If you pay for an AMH test and it comes back low, it means your chances for success would be reduced but plenty of women have successful pregnancies with low AMH. If money is tight, you should ask yourself whether you would not bother trying to get pregnant if it comes back low. If you would still try then you might as well save your money. 

We've spoken before about your thyroid results. If you can afford to spend £260, I think it would make more sense to spend it on a consultation with someone like Prof Conway so he could instruct your GP to put you on thyroxine. That would hopefully sort out your raised prolactin and help you to ovulate a viable egg so your planned inseminations would have a chance of being successful. 

x


----------



## KDJay (Sep 21, 2015)

Great advice above, also be aware of what the GP says is normal - both I and my partner had the tests done on the nhs and they just came back an said normal but when I saw the print out I realised from here that our fsh was high and not normal!


----------



## alittlenervous (Apr 28, 2014)

Thanks Calluna for your reply  

I've seen my GP also seen endocrinologist at the hospital a few weeks, senior consultant/head of department and he said my thyroid is fine and won't effect my chances of getting pregnant and he knows many successful pregnancies in people severely hypothyroid?  I even showed him the NICE guidelines I had been recommended to print out.  I'm unsure if that's true or not (pregnancies even if severe hypo) but not many options living up in Blackpool of who else to see.

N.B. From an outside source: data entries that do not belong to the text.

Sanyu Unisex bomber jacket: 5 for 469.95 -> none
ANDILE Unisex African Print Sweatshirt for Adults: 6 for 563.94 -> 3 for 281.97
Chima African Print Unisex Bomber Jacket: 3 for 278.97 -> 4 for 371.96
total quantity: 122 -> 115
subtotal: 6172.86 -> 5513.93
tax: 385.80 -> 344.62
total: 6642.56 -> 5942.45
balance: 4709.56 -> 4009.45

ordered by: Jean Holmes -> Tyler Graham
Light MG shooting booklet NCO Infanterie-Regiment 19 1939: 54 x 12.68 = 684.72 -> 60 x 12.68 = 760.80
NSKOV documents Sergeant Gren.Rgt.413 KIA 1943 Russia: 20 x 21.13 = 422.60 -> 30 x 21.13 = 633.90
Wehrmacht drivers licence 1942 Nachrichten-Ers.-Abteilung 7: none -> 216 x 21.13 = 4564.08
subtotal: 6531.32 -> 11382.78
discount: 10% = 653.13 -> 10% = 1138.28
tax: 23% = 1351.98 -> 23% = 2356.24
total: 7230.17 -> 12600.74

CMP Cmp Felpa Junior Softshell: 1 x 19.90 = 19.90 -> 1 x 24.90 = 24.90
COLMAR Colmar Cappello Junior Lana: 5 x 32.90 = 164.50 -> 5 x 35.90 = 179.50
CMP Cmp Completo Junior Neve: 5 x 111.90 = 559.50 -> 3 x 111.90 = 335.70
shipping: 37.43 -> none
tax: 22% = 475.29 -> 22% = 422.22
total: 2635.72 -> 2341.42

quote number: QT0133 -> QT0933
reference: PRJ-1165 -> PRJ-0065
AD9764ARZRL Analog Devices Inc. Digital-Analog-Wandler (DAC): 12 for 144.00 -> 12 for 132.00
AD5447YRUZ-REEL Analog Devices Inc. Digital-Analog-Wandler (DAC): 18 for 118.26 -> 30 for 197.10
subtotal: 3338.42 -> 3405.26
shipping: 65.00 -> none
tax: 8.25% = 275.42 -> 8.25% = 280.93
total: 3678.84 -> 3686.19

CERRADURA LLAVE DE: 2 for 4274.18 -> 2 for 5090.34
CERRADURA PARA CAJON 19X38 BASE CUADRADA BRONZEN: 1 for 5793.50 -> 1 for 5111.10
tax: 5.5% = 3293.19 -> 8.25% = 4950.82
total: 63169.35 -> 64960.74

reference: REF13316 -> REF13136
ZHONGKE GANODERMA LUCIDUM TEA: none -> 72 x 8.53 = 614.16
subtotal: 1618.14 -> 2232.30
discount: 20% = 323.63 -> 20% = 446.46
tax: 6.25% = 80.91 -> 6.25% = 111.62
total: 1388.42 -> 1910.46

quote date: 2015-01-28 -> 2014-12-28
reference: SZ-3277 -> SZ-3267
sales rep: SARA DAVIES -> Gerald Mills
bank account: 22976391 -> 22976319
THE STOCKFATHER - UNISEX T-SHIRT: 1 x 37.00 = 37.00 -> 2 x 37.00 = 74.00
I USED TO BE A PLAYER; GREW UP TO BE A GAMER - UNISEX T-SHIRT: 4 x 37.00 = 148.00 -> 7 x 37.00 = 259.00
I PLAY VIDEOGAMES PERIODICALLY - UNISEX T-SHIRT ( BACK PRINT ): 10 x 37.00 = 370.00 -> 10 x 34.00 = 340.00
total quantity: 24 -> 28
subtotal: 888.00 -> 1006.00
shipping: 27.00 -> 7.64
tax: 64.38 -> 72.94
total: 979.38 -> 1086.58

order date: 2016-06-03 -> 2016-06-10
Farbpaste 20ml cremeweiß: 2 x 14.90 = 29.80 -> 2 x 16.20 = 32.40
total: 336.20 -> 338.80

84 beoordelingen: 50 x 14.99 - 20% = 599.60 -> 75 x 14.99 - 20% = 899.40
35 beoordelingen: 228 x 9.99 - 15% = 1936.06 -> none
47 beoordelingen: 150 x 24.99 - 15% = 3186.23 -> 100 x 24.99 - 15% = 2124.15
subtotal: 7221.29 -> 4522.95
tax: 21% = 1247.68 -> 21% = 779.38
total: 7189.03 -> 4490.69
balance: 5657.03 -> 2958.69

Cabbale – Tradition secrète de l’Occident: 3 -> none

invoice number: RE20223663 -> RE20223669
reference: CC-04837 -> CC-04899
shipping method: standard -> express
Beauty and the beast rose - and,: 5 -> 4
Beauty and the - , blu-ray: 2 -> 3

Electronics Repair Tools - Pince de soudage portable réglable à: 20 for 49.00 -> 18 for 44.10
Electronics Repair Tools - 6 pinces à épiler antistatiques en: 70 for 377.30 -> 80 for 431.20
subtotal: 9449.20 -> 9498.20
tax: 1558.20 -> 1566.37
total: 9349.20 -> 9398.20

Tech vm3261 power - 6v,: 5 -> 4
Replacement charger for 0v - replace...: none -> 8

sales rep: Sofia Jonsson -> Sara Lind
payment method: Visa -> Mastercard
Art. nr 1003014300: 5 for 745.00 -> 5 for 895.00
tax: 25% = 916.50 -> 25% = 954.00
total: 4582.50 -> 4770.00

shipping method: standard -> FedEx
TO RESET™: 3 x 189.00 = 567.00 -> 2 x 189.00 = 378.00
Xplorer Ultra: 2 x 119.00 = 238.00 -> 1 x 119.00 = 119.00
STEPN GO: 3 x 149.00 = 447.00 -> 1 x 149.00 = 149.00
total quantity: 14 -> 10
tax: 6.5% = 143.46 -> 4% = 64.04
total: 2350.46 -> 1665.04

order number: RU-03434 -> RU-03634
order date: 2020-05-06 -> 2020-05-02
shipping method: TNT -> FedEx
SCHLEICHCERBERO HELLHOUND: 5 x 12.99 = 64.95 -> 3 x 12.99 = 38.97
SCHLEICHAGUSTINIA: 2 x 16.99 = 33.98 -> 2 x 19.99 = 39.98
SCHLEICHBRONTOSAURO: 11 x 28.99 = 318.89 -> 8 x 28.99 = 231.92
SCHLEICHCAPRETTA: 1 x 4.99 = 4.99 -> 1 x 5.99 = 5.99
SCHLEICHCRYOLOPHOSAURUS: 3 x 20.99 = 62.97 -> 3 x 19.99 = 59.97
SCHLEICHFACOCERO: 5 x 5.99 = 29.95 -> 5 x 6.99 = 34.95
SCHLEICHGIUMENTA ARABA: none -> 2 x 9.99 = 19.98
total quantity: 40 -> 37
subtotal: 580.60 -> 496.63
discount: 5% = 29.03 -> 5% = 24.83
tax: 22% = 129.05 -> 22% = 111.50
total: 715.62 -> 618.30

I wouldn't know where to start.  I've asked 3 gps and at endo and all say I am fine.  He thinks my prolactin is stress related and did repeat bloods almost 2 weeks ago and discharged me.  I have an appointment with my gp a week on Friday and hopefully will then get referred to gynae who can hopefully offer more insight into why I am not ovulating despite all my opks indicating I am.    I saw my GP last Friday to ask for my blood results but the consultant hadn't released them for my GP to see so she's going to chase them up and I am booked in next Friday again as she's on holiday this week

I'm trying best to figure out how to spend my money.  My savings are for my sperm so can't dip into that for tests but I have just been given a little money and I can afford the AMH and FSH or the endo but not both.    My GP tested my FSH but she did it with the day 21 tests so said all was normal but that I suppose could have been wrong all ok if day 21?  I know the urine day 3 ones I do myself coming back positive some months but I don't know if that means anything?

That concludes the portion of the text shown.